At the heart of the Echo Look’s repertoire is the Style Check feature, which is capable of processing images and understanding the relationships between its component parts. Combined with input from professional stylists, it can then decide which outfit looks better on the user.
This is a highly contentious, subjective field, of course, so it is unlikely that users will take Amazon’s word as the gospel truth every time.
Early reviews suggest that the product still has some way to go before it even reaches Cher-level accuracy. In particular, it has been noted that it does not have enough contextual detail at its disposal to make judgments on individual outfits.
Nonetheless, this is exactly the kind of data Amazon is aiming to gain by placing an AI assistant in the center of our homes. Whether enough people want an online retailer to have a camera in their bedroom is another question altogether.
Nonetheless, even if the Echo Look fails to take hold, this quite brazen launch from Amazon serves as a bellwether of the direction the online fashion industry may be heading in over the next few years.
ASOS Visual Search
The final entry on our list is also the most recent development. Earlier this month, online fashion retailer ASOS launched their new visual search technology, available via their app.
Visual search is a fascinating area of technological innovation, with companies like Google and Pinterest investing heavily in image recognition AI systems.

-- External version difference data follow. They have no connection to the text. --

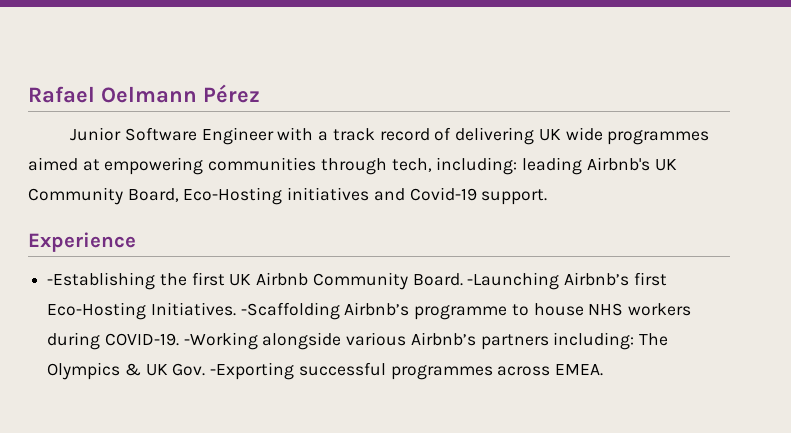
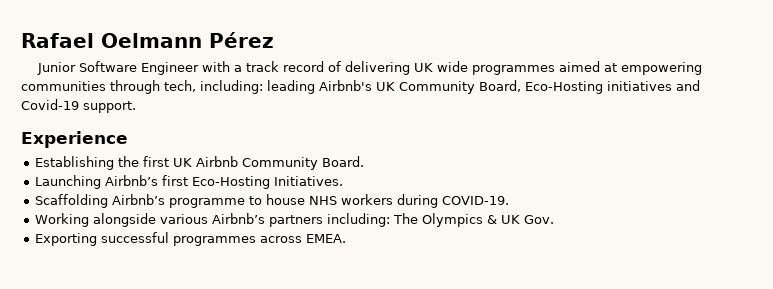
- -Establishing the first UK Airbnb Community Board. -Launching Airbnb’s first Eco-Hosting Initiatives. -Scaffolding Airbnb’s programme to house NHS workers during COVID-19. -Working alongside various Airbnb’s partners including: The Olympics & UK Gov. -Exporting successful programmes across EMEA.
+ Establishing the first UK Airbnb Community Board.
+ Launching Airbnb’s first Eco-Hosting Initiatives.
+ Scaffolding Airbnb’s programme to house NHS workers during COVID-19.
+ Working alongside various Airbnb’s partners including: The Olympics & UK Gov.
+ Exporting successful programmes across EMEA.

What these all have in common is the desire to monetize the ‘discovery’ phase of the shopping journey by making personalized recommendations to consumers before they even know exactly which kind of product they want.
ASOS visual search turns the user’s smartphone camera into a discovery tool, allowing them to take a picture of a product.
By identifying the shape, color, and pattern of the object, ASOS’ AI technology can then cross-reference its own inventory of products and serve up the most relevant results.
This is an entirely organic development for ASOS. As an online-only platform, the business has always been at the forefront of digital innovation in fashion. In fact, the ASOS name originally stood for ‘As Seen on Screen’, and much of its early success was due to its recreation of celebrity outfits, available for consumers to buy at a low price. As such, we can view this as ASOS using technology to deliver on its original business proposition in a more effective way.
There is still room for this product to grow, too. At present, it captures those transient moments where we see something and want to recreate the look. By expanding this to recommend complementary items and complete a new look, ASOS will open another new revenue stream. With the vast quantities of user data it has captured over the years, the possibilities for personalization will be endless.